Depuis quelques années, le gouvernement chinois et en particulier celui de Xi Jinping affirme de manière de plus en plus ferme, et toujours aussi unilatérale, sa totale souveraineté sur la Mer de Chine du Sud. Mais il faut bien comprendre que cette affirmation n’est qu’un élément de la monté en puissance géostratégique de l’Empire du Milieu. En direction de la mer, le Sud n’est qu’une petite partie d’une vision stratégique qui vise à l’établissement de zones très étendues, un « périmètre de défense » au sein desquelles la Chine serait capable de contrôler l’ensemble des circulations. La première chaîne d’îles, qui était l’objectif 2010, va de la pointe Sud du Japon aux Natuna. La seconde chaîne, objectif 2030 ou plus, s’étend jusqu’aux possessions américaines dans le Pacifique. A cela s’ajoute le collier de Perles (devenue Route de la Soie maritime), qui regroupe tous les points d’appui des marines chinoises, tant marchande que militaire, jusqu’au Golfe d’Aden. Cette stratégie est autant l’expression de la volonté de puissance de la Chine qu’un recours au nationalisme, recours traditionnel du pouvoir chinois pour ressouder sa population en cas de difficultés sur le plan intérieur.

Il est plus difficile de dire dès aujourd’hui ce que sera la stratégie diplomatique des Etats Unis, que ce soit en direction de l’Asie ou d’ailleurs. Côté Asie, Trump a hérité de la précédente administration le Pivot et le traité Transpacifique, deux actes dont il a dit qu’il les remettrait en question une fois élu. Le Traité Transpacifique, qui n’était pas entré en vigueur, est d’ores et déjà dénoncé. Le Pivot ne consistait pas, contrairement à ce qui a pu être dit, à un renforcement des implantations militaires en Asie de l’Est, mais à leur redéploiement. Au nom du pivot, Obama aurait aussi du restreindre les forces US en Europe, mais il a fait le choix contraire. Dans le cadre d’une politique générale de repli, les restrictions de volume devraient porter sur toutes les forces positionnées hors territoire national. Par contre, les capacités de projection et de frappe à distance pourraient bien, au contraire, bénéficier du changement d’orientation. En Mer de Chine du Sud, il serait logique de voir les Etats Unis continuer de s’opposer aux prétentions chinoises, mais ils devraient se contenter de le faire par le biais d’une présence non agressive. 

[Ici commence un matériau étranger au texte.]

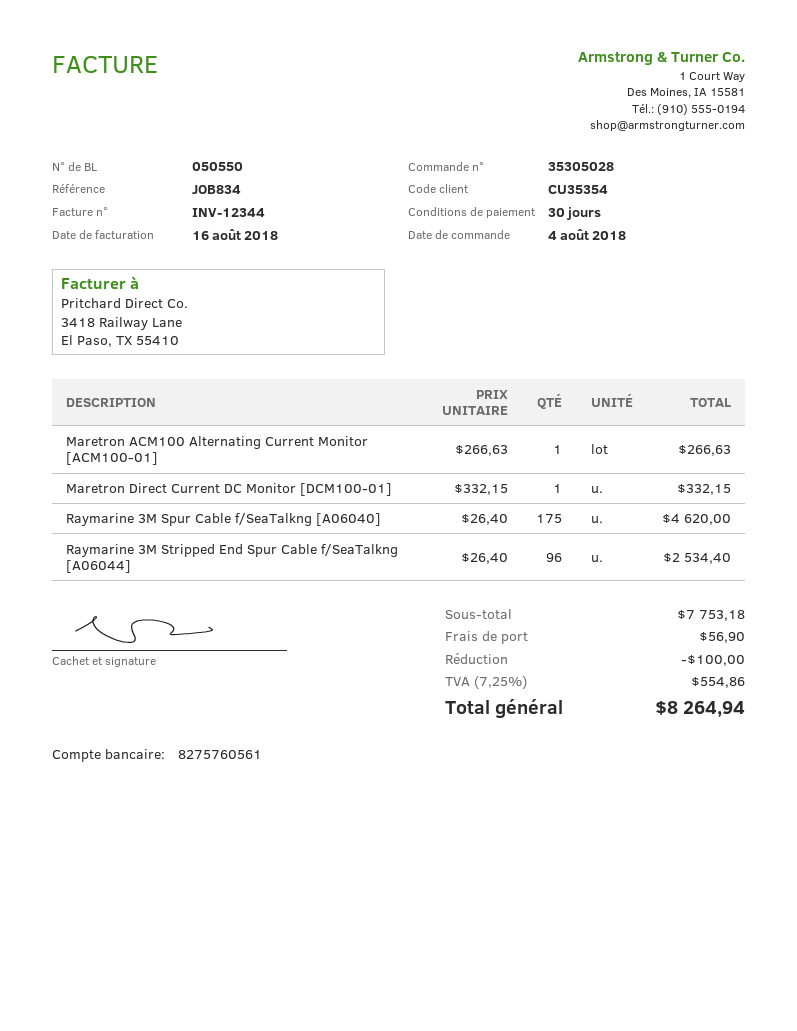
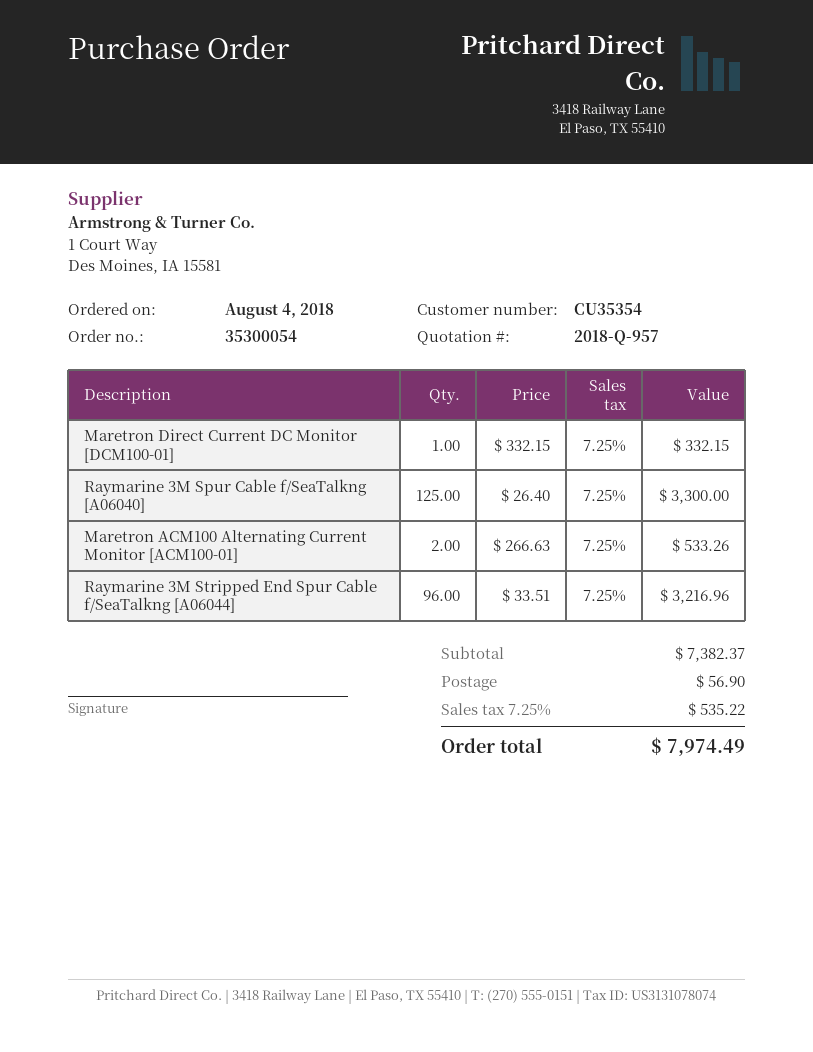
order number: 35305028 -> 35300054
Maretron ACM100 Alternating Current Monitor [ACM100-01]: 1 x 266.63 = 266.63 -> 2 x 266.63 = 533.26
Raymarine 3M Spur Cable f/SeaTalkng [A06040]: 175 x 26.40 = 4620.00 -> 125 x 26.40 = 3300.00
Raymarine 3M Stripped End Spur Cable f/SeaTalkng [A06044]: 96 x 26.40 = 2534.40 -> 96 x 33.51 = 3216.96
subtotal: 7753.18 -> 7382.37
discount: 100.00 -> none
tax: 7.25% = 554.86 -> 7.25% = 535.22
total: 8264.94 -> 7974.49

Un tel conflit aurait une portée planétaire : comment se positionne-t-on en Europe sur ce sujet aujourd'hui ? 

L’étincelle la plus capable de provoquer un conflit sino-américain est une collision, aérienne ou navale. Toutefois, on ne peut pas exclure une réaction de Washington à un acte de conquête de la part de Pékin, prise par la force d’une île occupée par un des pays de la zone (Japon compris) ou une invasion de Taïwan. Si un tel conflit devrait prendre de l’importance, même en restant larvé, il faut bien comprendre que, pour l’Europe, la première conséquence, très pratique, serait l’arrêt de l’usine du monde. Avec toutes les pénuries de biens de consommation que l’on peut imaginer. Mais il est très difficile de prévoir quelles pourraient être les réactions des Européens à un tel conflit. Les conséquences des décisions que prendra Trump dans les débuts de son mandat sur la réalité de la politique étrangère des Etats Unis sont loin d’être prévisibles. L’Europe est aussi dans une zone de turbulence, et il n’existe tout simplement pas de politique de l’Union en direction de l’Asie. On se souvient que, très récemment (Shangri-La, Le dialogue, le 5 juillet 2016 à Singapour), le Ministre de la Défense français avait annoncé que l’Europe devrait effectuer de manière régulière des patrouilles en Mer de Chine du Sud. Cela devrait rester au niveau du vœu pieux. 

On peut se poser la question de voir un conflit débouchant sur une alliance Chine-Russie contre les Etats-Unis. L’Europe, dans ce cas, serait pour le moins divisée, et ce sont sans doute les pays les plus forts qui se rapprocheraient des Etats Unis. Mais pour la Chine, un retour à la bipolarisation conduirait à un repli sur elle-même qu’elle ne peut pas se permettre. Elle est trop dépendante de ses échanges avec l’extérieur, dans lesquels les pays occidentaux tiennent une part prépondérante.